### Task to complete
Each line of the records must appear in your answer exactly, with no pictures.

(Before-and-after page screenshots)
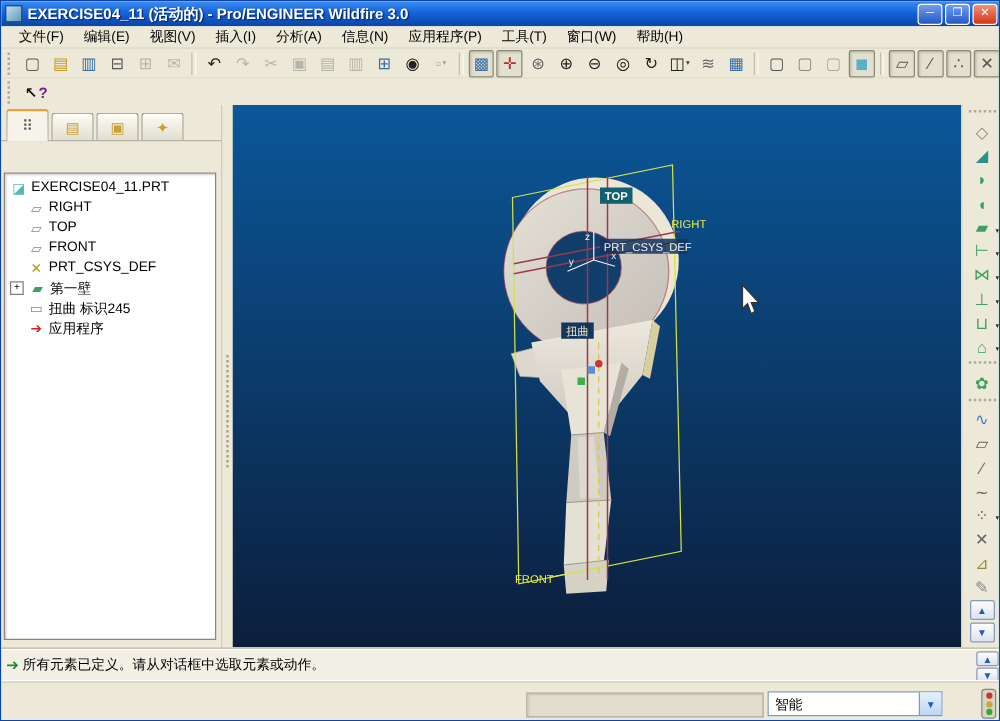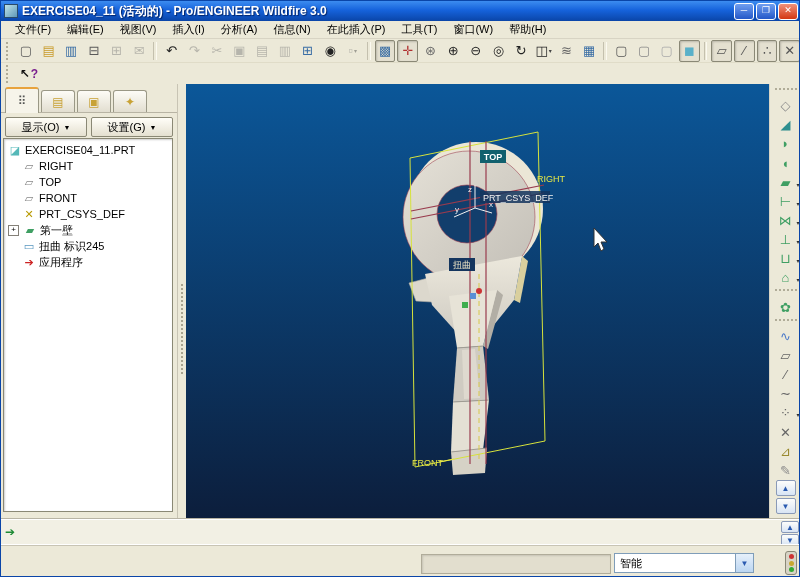--- a/index.html
+++ b/index.html
@@ -111,21 +111,21 @@
     </div>
   </div>
 
   <div class="menubar" id="menubar">
       <div class="menu-item">文件(F)</div>
       <div class="menu-item">编辑(E)</div>
       <div class="menu-item">视图(V)</div>
       <div class="menu-item">插入(I)</div>
       <div class="menu-item">分析(A)</div>
       <div class="menu-item">信息(N)</div>
-      <div class="menu-item">在此插入(P)</div>
+      <div class="menu-item">应用程序(P)</div>
       <div class="menu-item">工具(T)</div>
       <div class="menu-item">窗口(W)</div>
       <div class="menu-item">帮助(H)</div>
     </div>
 
   <div class="toolbar" id="toolbar">
       <div class="grip"></div>
       <div class="tbtn">
         <span style="color: rgb(90, 90, 90);">▢</span>
       </div>
@@ -249,30 +249,20 @@
         <div class="ptab">
           <span style="color: rgb(200, 162, 53);">▤</span>
         </div>
         <div class="ptab">
           <span style="color: rgb(200, 162, 53);">▣</span>
         </div>
         <div class="ptab">
           <span style="color: rgb(200, 162, 53);">✦</span>
         </div>
       </div>
-    <div class="panel-btns">
-      <div class="dbtn">
-        <span>显示(O)</span>
-        <span class="arr">▼</span>
-      </div>
-      <div class="dbtn">
-        <span>设置(G)</span>
-        <span class="arr">▼</span>
-      </div>
-    </div>
     <div class="tree-box" id="modeltree">
         <div class="trow">
           <span class="ticon" style="color: rgb(85, 184, 184);">◪</span>
           <span>EXERCISE04_11.PRT</span>
         </div>
         <div class="trow">
           <div class="indent"></div>
           <span class="ticon" style="color: rgb(136, 136, 136);">▱</span>
           <span>RIGHT</span>
         </div>
@@ -458,20 +448,21 @@
         <span style="color: rgb(138, 138, 138);">✎</span>
       </div>
       <div class="rail-scroll">
         <div class="sc">▲</div>
         <div class="sc">▼</div>
       </div>
     </div>
 
   <div class="msgbar">
     <span class="msg-ic">➔</span>
+    <span>所有元素已定义。请从对话框中选取元素或动作。</span>
     <div class="msg-scroll">
       <div class="sc">▲</div>
       <div class="sc">▼</div>
     </div>
   </div>
 
   <div class="bottombar">
     <div class="cell"></div>
     <div class="combo">
       <span class="val">智能</span>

### Exercise answer
--- a/index.html
+++ b/index.html
@@ -111,21 +111,21 @@
     </div>
   </div>
 
   <div class="menubar" id="menubar">
       <div class="menu-item">文件(F)</div>
       <div class="menu-item">编辑(E)</div>
       <div class="menu-item">视图(V)</div>
       <div class="menu-item">插入(I)</div>
       <div class="menu-item">分析(A)</div>
       <div class="menu-item">信息(N)</div>
-      <div class="menu-item">在此插入(P)</div>
+      <div class="menu-item">应用程序(P)</div>
       <div class="menu-item">工具(T)</div>
       <div class="menu-item">窗口(W)</div>
       <div class="menu-item">帮助(H)</div>
     </div>
 
   <div class="toolbar" id="toolbar">
       <div class="grip"></div>
       <div class="tbtn">
         <span style="color: rgb(90, 90, 90);">▢</span>
       </div>
@@ -249,30 +249,20 @@
         <div class="ptab">
           <span style="color: rgb(200, 162, 53);">▤</span>
         </div>
         <div class="ptab">
           <span style="color: rgb(200, 162, 53);">▣</span>
         </div>
         <div class="ptab">
           <span style="color: rgb(200, 162, 53);">✦</span>
         </div>
       </div>
-    <div class="panel-btns">
-      <div class="dbtn">
-        <span>显示(O)</span>
-        <span class="arr">▼</span>
-      </div>
-      <div class="dbtn">
-        <span>设置(G)</span>
-        <span class="arr">▼</span>
-      </div>
-    </div>
     <div class="tree-box" id="modeltree">
         <div class="trow">
           <span class="ticon" style="color: rgb(85, 184, 184);">◪</span>
           <span>EXERCISE04_11.PRT</span>
         </div>
         <div class="trow">
           <div class="indent"></div>
           <span class="ticon" style="color: rgb(136, 136, 136);">▱</span>
           <span>RIGHT</span>
         </div>
@@ -458,20 +448,21 @@
         <span style="color: rgb(138, 138, 138);">✎</span>
       </div>
       <div class="rail-scroll">
         <div class="sc">▲</div>
         <div class="sc">▼</div>
       </div>
     </div>
 
   <div class="msgbar">
     <span class="msg-ic">➔</span>
+    <span>所有元素已定义。请从对话框中选取元素或动作。</span>
     <div class="msg-scroll">
       <div class="sc">▲</div>
       <div class="sc">▼</div>
     </div>
   </div>
 
   <div class="bottombar">
     <div class="cell"></div>
     <div class="combo">
       <span class="val">智能</span>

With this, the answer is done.